Presented by Matteo Bonvini, Department of Statistics and Data Science, Carnegie Mellon University

Monday, Jan 30 2023
3:30 PM-4:30 PM ET
AUST 105
Webex Meeting Link

Quantifying treatment effect heterogeneity is a crucial task in many areas of causal inference, e.g. optimal treatment allocation and estimation of subgroup effects. We study the problem of estimating the level sets of the conditional average treatment effect (CATE), identified under the no-unmeasured-confounders assumption. Given a user-specified threshold, the goal is to estimate the set of all units for whom the treatment effect exceeds that threshold. For example, if the cutoff is zero, the estimand is the set of all units who would benefit from receiving treatment. Assigning treatment just to this set represents the optimal treatment rule that maximises the mean population outcome. Similarly, cutoffs greater than zero represent optimal rules under resource constraints. Larger cutoffs can also be used for anomaly detection, i.e., finding which subjects are most affected by treatments. Being able to accurately estimate CATE level sets is therefore of great practical relevance. The level set estimator that we study follows the plug-in principle and consists of simply thresholding a good estimator of the CATE. While many CATE estimators have been recently proposed and analysed, how their properties relate to those of the corresponding level set estimators remains unclear.
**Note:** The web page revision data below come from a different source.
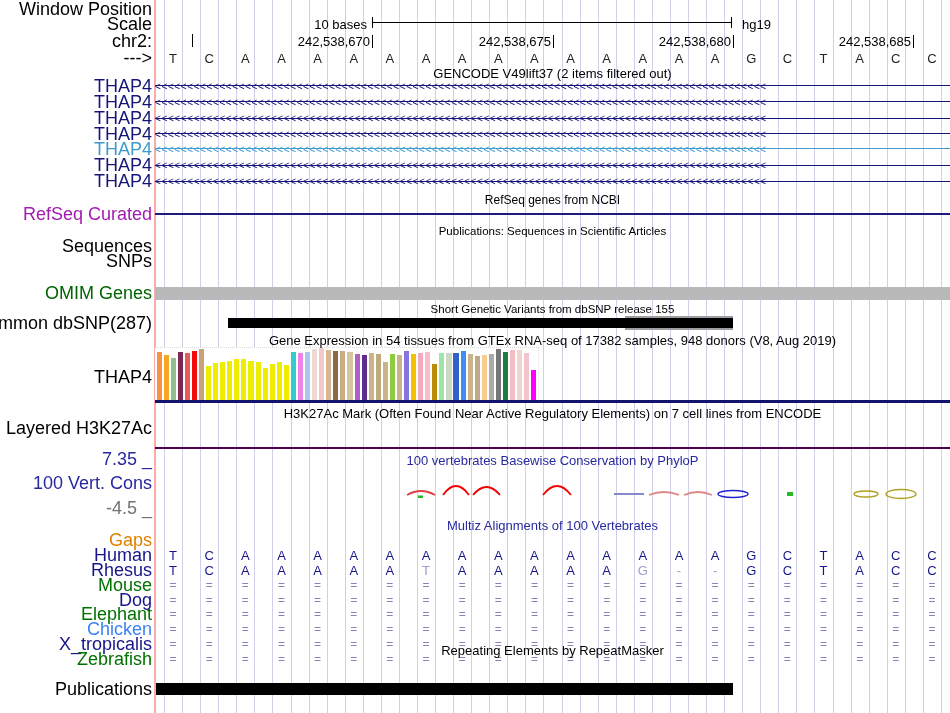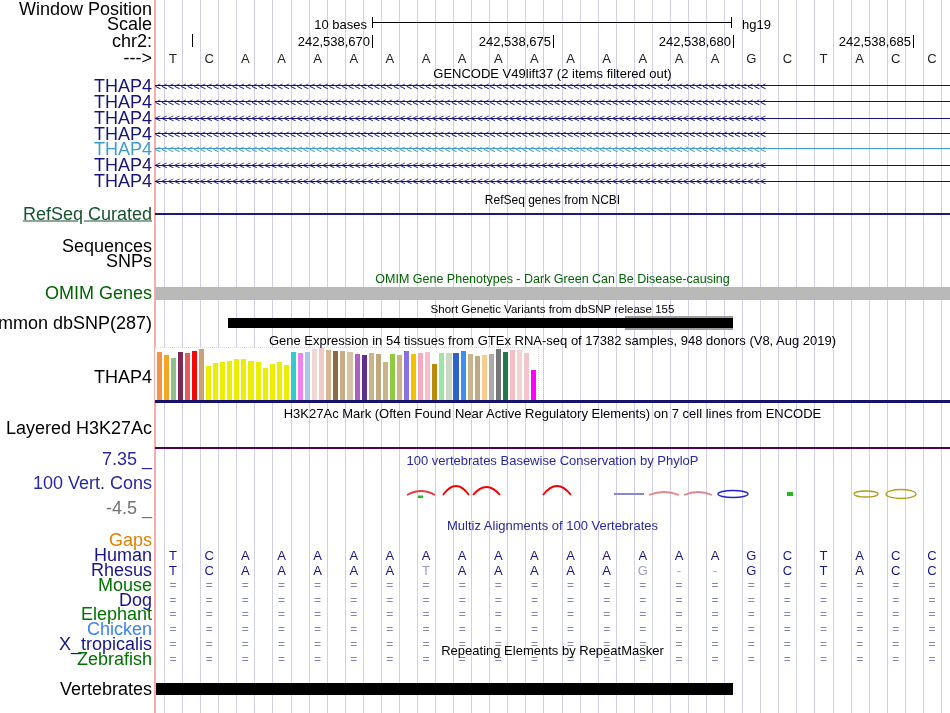--- a/index.html
+++ b/index.html
@@ -14,21 +14,21 @@
   .big{font-size:13px;}
   .rlabel{position:absolute;transform:translateY(-50%);font-size:13px;color:#000;z-index:3;white-space:nowrap;}
   .tick{position:absolute;width:1px;background:#000;z-index:3;}
   .seqcell{position:absolute;transform:translate(-50%,-50%);font-size:13px;color:#222;z-index:3;white-space:pre;}
   .generow{position:absolute;left:155px;width:795px;height:15px;overflow:hidden;
        white-space:nowrap;font-size:10px;letter-spacing:0.6px;z-index:2;
        transform:translateY(-50%);line-height:15px;}
   .bar{position:absolute;z-index:3;}
   .blue-t{color:#2828A0;}
   .green-t{color:#006400;}
-  .navy-t{color:#14532d;text-decoration:underline;}
+  .navy-t{color:#a21caf;}
   .dkred-t{color:#737373;}
   .hline{position:absolute;z-index:2;}
 </style>
 </head>
 <body>
 
 <div id="app">
   <div id="gridlayer">
       <div class="grid" style="left: 164.034px;"></div>
       <div class="grid" style="left: 182.102px;"></div>
@@ -141,24 +141,24 @@
       <div class="lbl" style="top: 165px; color: rgb(20, 20, 122);">THAP4</div>
       <div class="generow" style="top: 165px; color: rgb(20, 20, 122); background-image: linear-gradient(transparent 7px, rgb(20, 20, 122) 7px, rgb(20, 20, 122) 8px, transparent 8px);">&lt;&lt;&lt;&lt;&lt;&lt;&lt;&lt;&lt;&lt;&lt;&lt;&lt;&lt;&lt;&lt;&lt;&lt;&lt;&lt;&lt;&lt;&lt;&lt;&lt;&lt;&lt;&lt;&lt;&lt;&lt;&lt;&lt;&lt;&lt;&lt;&lt;&lt;&lt;&lt;&lt;&lt;&lt;&lt;&lt;&lt;&lt;&lt;&lt;&lt;&lt;&lt;&lt;&lt;&lt;&lt;&lt;&lt;&lt;&lt;&lt;&lt;&lt;&lt;&lt;&lt;&lt;&lt;&lt;&lt;&lt;&lt;&lt;&lt;&lt;&lt;&lt;&lt;&lt;&lt;&lt;&lt;&lt;&lt;&lt;&lt;&lt;&lt;&lt;&lt;&lt;&lt;&lt;&lt;&lt;</div>
       <div class="lbl" style="top: 181px; color: rgb(20, 20, 122);">THAP4</div>
       <div class="generow" style="top: 181px; color: rgb(20, 20, 122); background-image: linear-gradient(transparent 7px, rgb(20, 20, 122) 7px, rgb(20, 20, 122) 8px, transparent 8px);">&lt;&lt;&lt;&lt;&lt;&lt;&lt;&lt;&lt;&lt;&lt;&lt;&lt;&lt;&lt;&lt;&lt;&lt;&lt;&lt;&lt;&lt;&lt;&lt;&lt;&lt;&lt;&lt;&lt;&lt;&lt;&lt;&lt;&lt;&lt;&lt;&lt;&lt;&lt;&lt;&lt;&lt;&lt;&lt;&lt;&lt;&lt;&lt;&lt;&lt;&lt;&lt;&lt;&lt;&lt;&lt;&lt;&lt;&lt;&lt;&lt;&lt;&lt;&lt;&lt;&lt;&lt;&lt;&lt;&lt;&lt;&lt;&lt;&lt;&lt;&lt;&lt;&lt;&lt;&lt;&lt;&lt;&lt;&lt;&lt;&lt;&lt;&lt;&lt;&lt;&lt;&lt;&lt;&lt;&lt;</div>
     </div>
 
   <div class="ctitle" style="top:200px">RefSeq genes from NCBI</div>
   <div class="lbl navy-t" style="top:214px">RefSeq Curated</div>
   <div class="hline" style="left:155px;top:213px;width:795px;height:2px;background:#1B1B7E"></div>
 
+  <div class="ctitle" style="top:231px;font-size:11.5px">Publications: Sequences in Scientific Articles</div>
   <div class="lbl" style="top:246px">Sequences</div>
   <div class="lbl" style="top:261px">SNPs</div>
 
-  <div class="ctitle green-t" style="top:279px;font-size:12.5px">OMIM Gene Phenotypes - Dark Green Can Be Disease-causing</div>
   <div class="lbl green-t" style="top:293px">OMIM Genes</div>
   <div class="bar" style="left:155px;top:287px;width:795px;height:13px;background:#B9B9B9"></div>
 
   <div class="ctitle" style="top:309px;font-size:11.5px">Short Genetic Variants from dbSNP release 155</div>
   <div class="lbl" style="top:323px">Common dbSNP(287)</div>
   <div class="bar" style="left:625px;top:316px;width:108px;height:14px;background:#9E9E9E"></div>
   <div class="bar" style="left:228px;top:318px;width:505px;height:10px;background:#000"></div>
 
   <div class="ctitle big" style="top:340px">Gene Expression in 54 tissues from GTEx RNA-seq of 17382 samples, 948 donors (V8, Aug 2019)</div>
   <div class="lbl" style="top:377px">THAP4</div>
@@ -427,15 +427,15 @@
       <div class="seqcell" style="left: 715.114px; top: 659px; color: rgb(132, 132, 184); font-size: 12px;">=</div>
       <div class="seqcell" style="left: 751.25px; top: 659px; color: rgb(132, 132, 184); font-size: 12px;">=</div>
       <div class="seqcell" style="left: 787.386px; top: 659px; color: rgb(132, 132, 184); font-size: 12px;">=</div>
       <div class="seqcell" style="left: 823.523px; top: 659px; color: rgb(132, 132, 184); font-size: 12px;">=</div>
       <div class="seqcell" style="left: 859.659px; top: 659px; color: rgb(132, 132, 184); font-size: 12px;">=</div>
       <div class="seqcell" style="left: 895.795px; top: 659px; color: rgb(132, 132, 184); font-size: 12px;">=</div>
       <div class="seqcell" style="left: 931.932px; top: 659px; color: rgb(132, 132, 184); font-size: 12px;">=</div>
     </div>
 
   <div class="ctitle big" style="top:650px">Repeating Elements by RepeatMasker</div>
-  <div class="lbl" style="top:689px">Vertebrates</div>
+  <div class="lbl" style="top:689px">Publications</div>
   <div class="bar" style="left:156px;top:683px;width:577px;height:12px;background:#000"></div>
 </div>
 
 </body></html>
Our first goal is thus to fill this gap by deriving the asymptotic properties of level set estimators depending on which estimator of the CATE is used. Next, we identify a minimax optimal estimator in a model where the CATE, the propensity score and the outcome model are Holder-smooth of varying orders. We consider data generating processes that satisfy a margin condition governing the probability of observing units for whom the CATE is close to the threshold. We investigate the performance of the estimators in simulations and illustrate our methods on a dataset from REFLUX, a multi-center study that aimed to compare the effectiveness of surgery to treat Gastro-Oseophageal Reflux Disease.

Speaker Bio:

Matteo is a sixth-year PhD student in the Department of Statistics and Data Science at Carnegie Mellon University. He is advised by Professor Edward H. Kennedy. His work has focused mainly on problems at the intersection of causal inference and nonparametric statistics and has been particularly motivated by applications in health care and public policy.